Share your dilemmas and get honest opinions from other Mumsnetters.

DH's friend said this during my wedding

315 replies

orangeberry · 08/08/2023 16:47

I have just got married.

DH has a friendship group consisting of himself, Sarah, Vanessa and Jessica (not real names). They have been friends for a long time.

At my wedding, during the reception, Sarah said "Vanessa should have been the best man anyway". This was in earshot of me as I came to mingle with their table and thank them for coming.

DH's best men were my brother and my FIL, DH's father.

DH has reached out to Vanessa and Jessica and Vanessa has stressed that the best man comment did not come from her and they are both horrified by Sarah's actions on the wedding day. Vanessa and Jessica both said that Sarah put a real downer on the whole evening and tried to drag everyone down with her; she was miserable.

I'm upset by the comment Sarah made about Vanessa being the best man when my DBro was one of DH's best men and he gave such a lovely speech and they have a great bond. I'm more upset that she chose to say that during my own wedding reception!

AIBU to reach out to Sarah to let her know that I am hurt?

OP posts:
Serendipitoushedgehog · 08/08/2023 20:26

It probably would have got back to her through the others.

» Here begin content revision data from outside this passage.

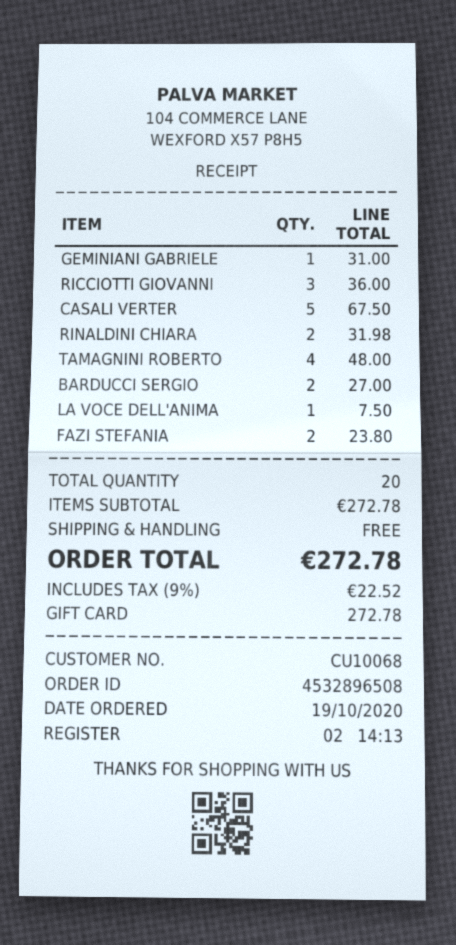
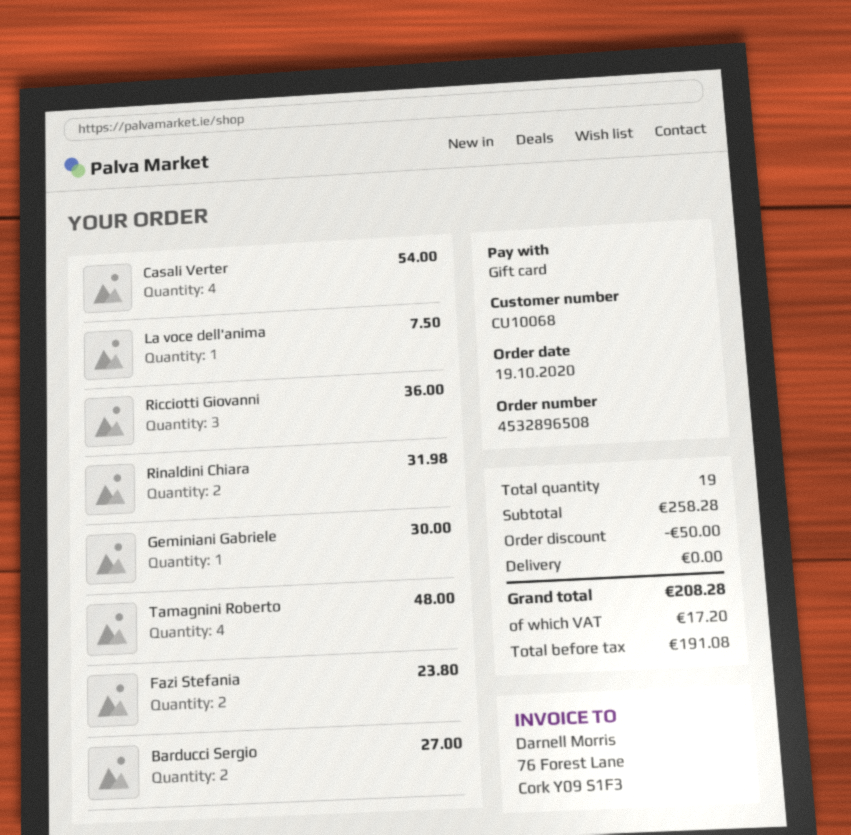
GEMINIANI GABRIELE: 1 for 31.00 -> 1 for 30.00
CASALI VERTER: 5 for 67.50 -> 4 for 54.00
total quantity: 20 -> 19
subtotal: 272.78 -> 258.28
discount: none -> 50.00
tax: 22.52 -> 17.20
total: 272.78 -> 208.28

JenniferBarkley · 08/08/2023 20:30

It was our reception, any comments like that should have been kept to herself and not broadcasted during our day.

People say all sorts of shit at weddings. Not unusual for a man's best friend to be his best man. I don't see what she did that was so horrific.

Serendipitoushedgehog · 08/08/2023 20:31

orangeberry · 08/08/2023 19:35

I wanted to clarify a few things.

DH chose his best men, and he chose his dad and my brother as he is very close to them. He didn't consider choosing his female friends.

Sarah was mid loud rant when I heard her saying "Vanessa should have been the best man anyway!" I had gone over to the table she was on and had welcomed them with open arms.

It was our reception, any comments like that should have been kept to herself and not broadcasted during our day.

It felt like a slight towards my brother, he is the most gentle, kind soul and would never say a bad word to anyone.

It was our reception, any comments like that should have been kept to herself and not broadcasted during our day

I think your naive to think people don’t sometimes make bitchy comments at weddings, for all kinds of reasons.

I was at a lovely, but very rainy wedding once when one of my friends said to her DH, “at least it didn’t rain at our wedding!”

My friend and her DH split up shortly after. So she probably has some issues and for whatever reason chose to make a nasty comment, but I wouldn’t get involved or let it spoil your memories of the day.

Crimeismymiddlename · 08/08/2023 20:38

People go a bit loopy at weddings, I know they bring out the melancholy in me. Ignore it, it’s nice family were best men. I would like it if my dad was my brothers best man-he would love it but it is not my place to suggest it.

Snugglemonkey · 08/08/2023 20:39

Why are you hurt? Honestly. This is a nonsense. I would not give it a second thought.

Hiddenvoice · 08/08/2023 20:40

I would try ignore it and move on. Your dh chose who he wanted. The girl was probably annoyed it wasn’t actually her chosen and wanted to drag the others into it.
Dh has checked in with his friends, 2 of which didn’t really care and don’t want to be involved in it.
I’d pass on to dh that it’s bothered you and then I’d just move, don’t bother bringing it up with her unless she mentions it again.

ChiefWiggumsBoy · 08/08/2023 20:41

DH chose his best men, and he chose his dad and my brother as he is very close to them. He didn't consider choosing his female friends

Let it go. It's not important.

suburbophobe · 08/08/2023 20:55

It is a bit weird that yours chose your relatives (especially two of them) as his best men if he had friends that could have done it.

Goodness me. Sometimes, some stuff I read on here brings me back to the 1950's (I was born during that decade).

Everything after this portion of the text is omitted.